Cell-free synthesized proteins or cell culture supernatants containing inactivated MERS-CoV were mixed with an equal volume of 2X SDS sample buffer [125 mM Tris-HCl (pH 6.8), 4% SDS, 20% glycerol, 10% 2-mercaptoethanol and 0.01% bromophenol blue] and heated at 100°C for 5 min. After separation by 12.5% or 15% SDS-PAGE using Hi-QRAS Gel N (Kanto Chemical, Tokyo, Japan), the proteins were electrotransferred onto an Immobilon-P PVDF Transfer Membrane (Millipore, Bedford, MA, USA) as described previously (Nishi et al., 2014 (link)). The membrane was blocked in Tris-buffered saline (TBS) containing 2% (w/v) skim milk for 30 min, and then incubated for 1 h with anti-MERS-NP mAbs or anti-His polyclonal antibody (GTX115045; GeneTex, Irvine, CA, USA) in TBS containing 0.1% (v/v) Tween 20 (TBS-T; 1:1000 dilution) and 0.4% (w/v) skim milk.

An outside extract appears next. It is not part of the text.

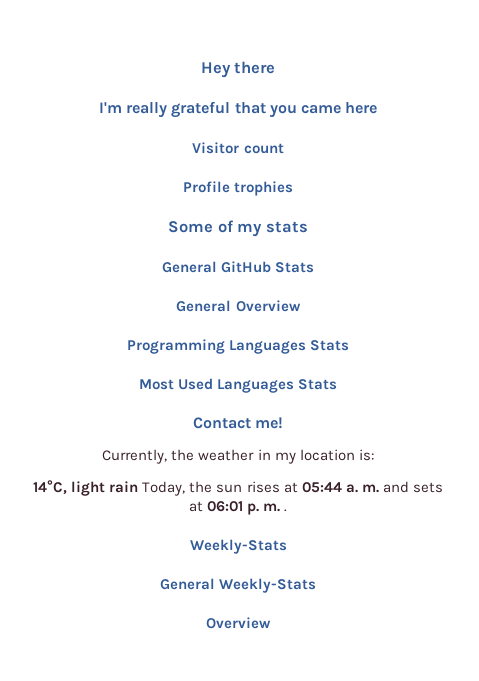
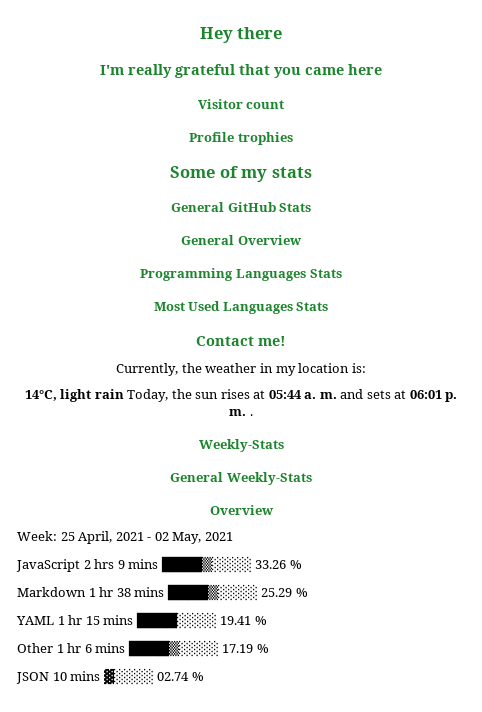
(271, 623) none -> [17,531,233,544] [16,556,302,573] [17,584,308,601] [16,612,267,629] [17,640,269,657] [16,668,204,685] // Week: 25 April, 2021 - 02 May, 2021 // JavaScript 2 hrs 9 mins ████▒░░░░ 33.26 % // Markdown 1 hr 38 mins ████▒░░░░ 25.29 % // YAML 1 hr 15 mins ████░░░░ 19.41 % // Other 1 hr 6 mins ████▒░░░░ 17.19 % // JSON 10 mins ▓░░░░ 02.74 %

After three washes with TBS-T, the membrane was incubated for 60 min in PBS containing HRP-conjugated goat-anti mouse or rabbit IgG antibody (1:10000 dilution; GE Healthcare). After an additional three washes in TBS-T, proteins were detected with SuperSignal West Dura Extended Duration Substrate (Thermo Fisher Scientific, Rockford, IL, USA) or Immobilon (Millipore, Bedford, MA, USA) on a Lumi-Imager F1 (Roche Diagnostics, Basel, Switzerland).